Why a structure is allowed to have "pointer to its own type" as member but not "(an array of the) structure type" itself?

when i try to declare the following function

typedef struct TRIE_NODE
{
    char* word;
    struct TRIE_NODE node[26];
}TRIE_NODE;

I get the following error:

definition of 'struct TRIE_NODE' is not complete until the closing '}'

However, if i declare this function with a pointer to the 26 nodes, it compiles just fine.

typedef struct TRIE_NODE
{
    char* word;
    struct TRIE_NODE* node[26];
}TRIE_NODE;

I imagine that, since this is not an instance, it's impossible for me to get a pointer to the first of those 26 arrays, but if that is the problem, how is TRIE_NODE* node[26] not also a problem? Isn't this declaration equivalent to TRIE_NODE node[1][26]?

Upvotes: 1

Views: 255

Answers (3)

Nick
Nick

Reputation: 10539

Nobody mention this, but if struct was allowed to have member or array of itself (not a pointer, but regular member or array), then the struct would be recursive and with infinite size, because the member will have one more member inside of same type and so on until infinity.

Upvotes: 1

James K. Lowden
James K. Lowden

Reputation: 7837

To answer your own question, ask: how many bytes will

struct TRIE_NODE node[26];

occupy? In fact, what would you expect sizeof(struct TRIE_NODE) to be?

The reason

struct TRIE_NODE *node[26];

works is that we know the value of sizeof(struct TRIE_NODE*). Because all struct pointers have the same size, we can allocate an array of N struct pointers, no matter their type, even if incompletely defined.

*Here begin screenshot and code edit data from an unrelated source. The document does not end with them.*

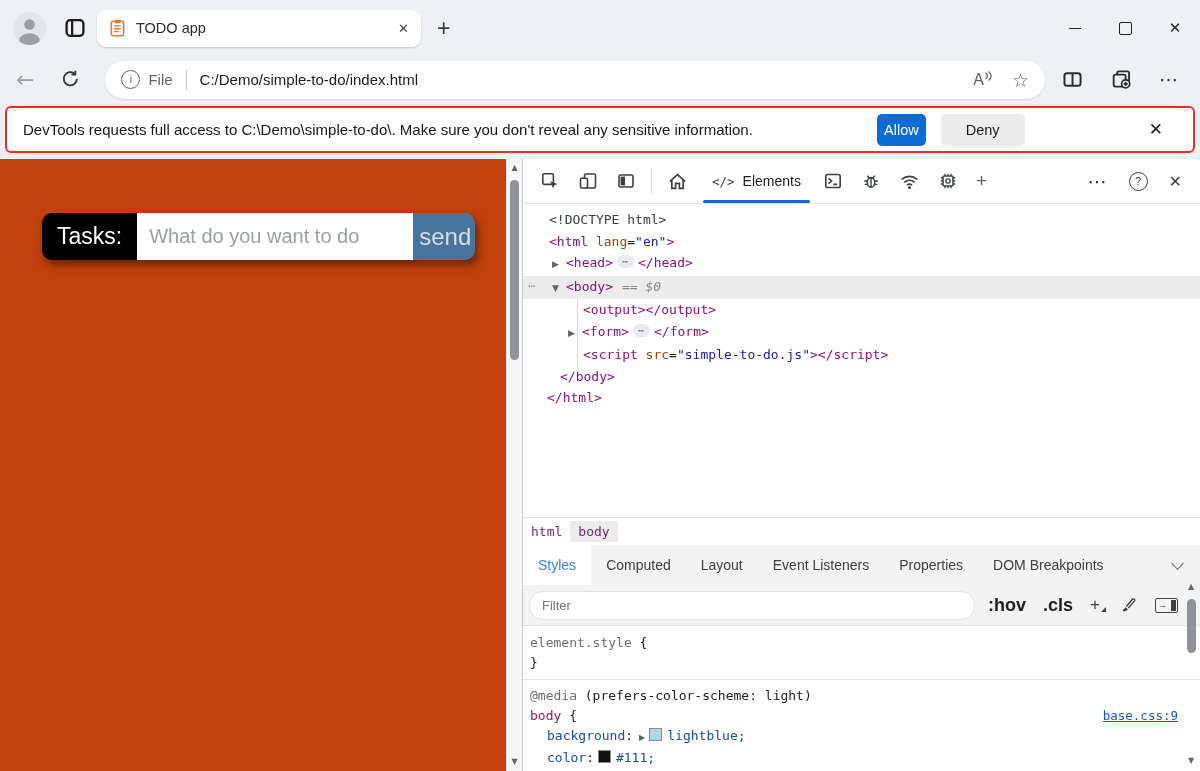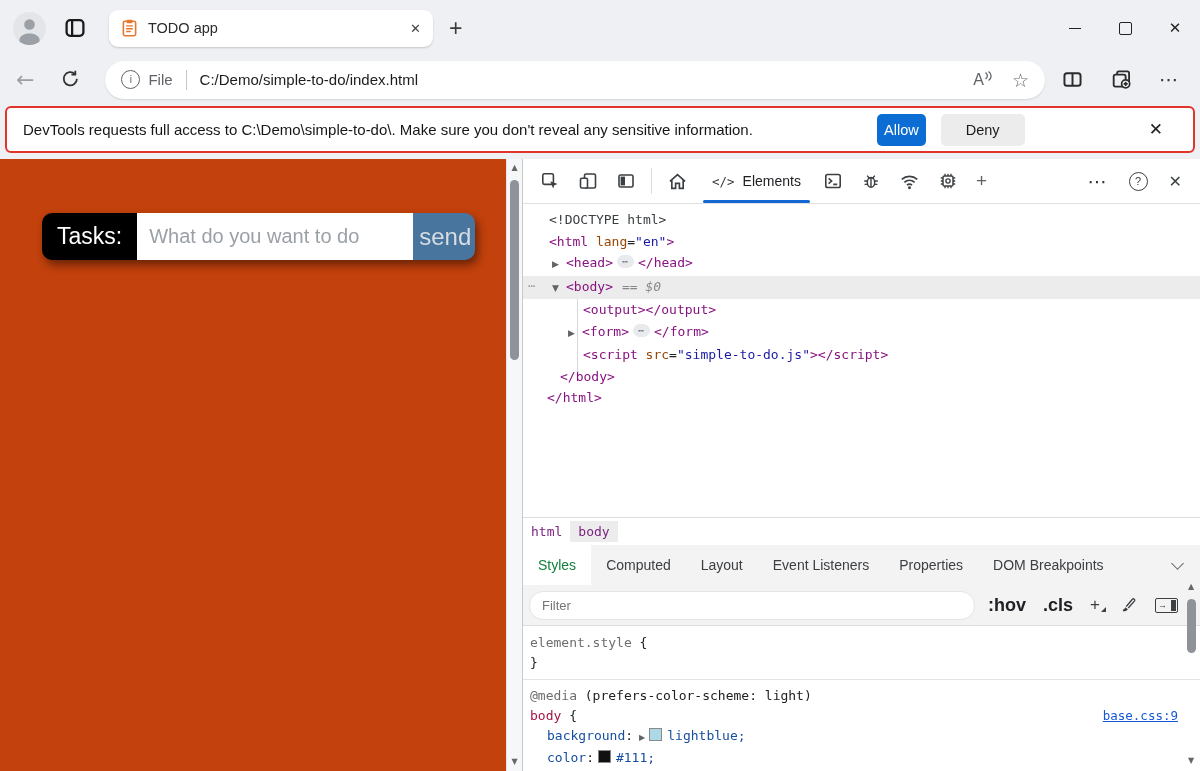--- a/index.html
+++ b/index.html
@@ -9,7 +9,7 @@
   .titlebar{display:flex;align-items:center;height:56px;padding-left:13px}
   .avatar{width:33px;height:33px;border-radius:50%;background:#e3e5e8;overflow:hidden;flex:none}
   .tab-actions{margin-left:17px;display:flex}
-  .tab{margin-left:22px;width:300px;height:37px;background:#fff;border-radius:9px;display:flex;align-items:center;padding:0 12px;box-shadow:0 1px 2px rgba(0,0,0,.18)}
+  .tab{margin-left:10px;width:300px;height:37px;background:#fff;border-radius:9px;display:flex;align-items:center;padding:0 12px;box-shadow:0 1px 2px rgba(0,0,0,.18)}
   .tab-title{font-size:14.5px;margin-left:10px;color:#2b2b2b}
   .tab-close{margin-left:auto;font-size:13px;color:#444;cursor:default}
   .newtab{margin-left:16px;font-size:23px;font-weight:300;color:#3a3a3a}

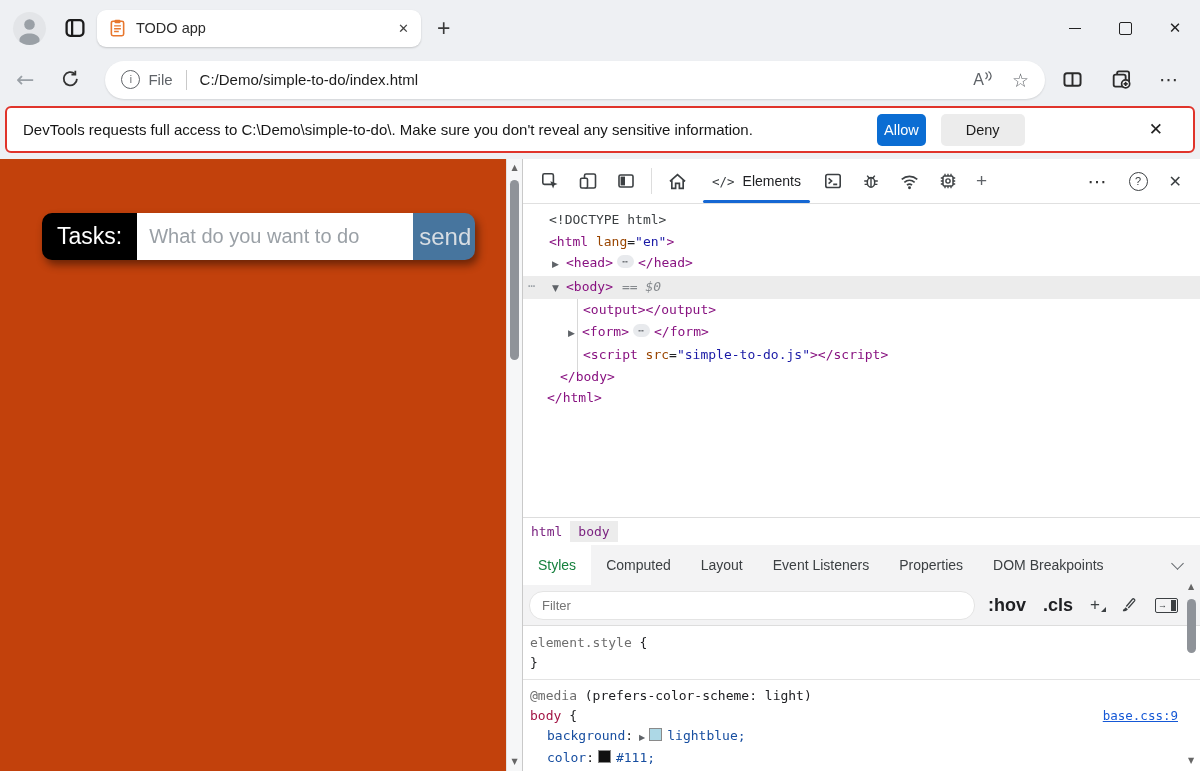--- a/index.html
+++ b/index.html
@@ -96,7 +96,7 @@
   
   .dt-tabs{height:40px;background:#f3f3f4;display:flex;align-items:center;font-size:14px;color:#3c4043;flex:none}
   .ptab{height:100%;display:flex;align-items:center;padding:0 15px}
-  .ptab.active{background:#fff;color:#15803d}
+  .ptab.active{background:#fff;color:#3b82f6}
   .chev{margin-left:auto;margin-right:18px;width:8px;height:8px;border-right:1.6px solid #5f6368;border-bottom:1.6px solid #5f6368;transform:rotate(45deg);margin-top:-4px}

aren't pointers and arrays almost interchangeable?

The syntax for pointers and arrays is similar. You can subscript a pointer, and you can add to an array's address. But they define different things. Basically: an array holds data, and a pointer holds an address.

In certain parts of the C standard library, you'll find structures defined like this:

struct S {
    int len;
    char data[1];
};

You might be tempted to ask why not use a pointer?

struct Z {
    int len;
    char *data;
};

Answer: struct S is actually bigger than the 5 or so bytes it seems to occupy, and the data portion begins immediately after len. In the putative struct Z example, data doesn't begin the data; the data would be somewhere else, wherever data points.

Assuming the structures are appropriate initialized, in both cases data[0] will address the first byte of the array. They're syntactically similar. But the memory layout is different. In the S case, that byte will be pretty close to (char*)&len + sizeof(len). In the Z case it will be wherever data points.

Upvotes: 1

Sourav Ghosh
Sourav Ghosh

Reputation: 134336

when i try to declare the following function

Wait!! that's not a function, that's typedef-ing a structure, a user-defined type.


That said, in the first case,

typedef struct TRIE_NODE
{
    char* word;
    struct TRIE_NODE node[26];  //array of type struct TRIE_NODE
}TRIE_NODE;

if this has to be possible, compiler needs to know the size of the struct TRIE_NODE before it has been defined, which is impossible. So it is invalid.

On th other hand,

typedef struct TRIE_NODE
{
    char* word;
    struct TRIE_NODE* node[26];  //array of pointers (of type struct TRIE_NODE)
}TRIE_NODE; 

is fine, as you're allocating (array of) pointers to the structure, the actual size of the structure is not required to be known by compiler at that point. So, the compiler happily allocates the pointers and the definition (construct) is perfectly valid.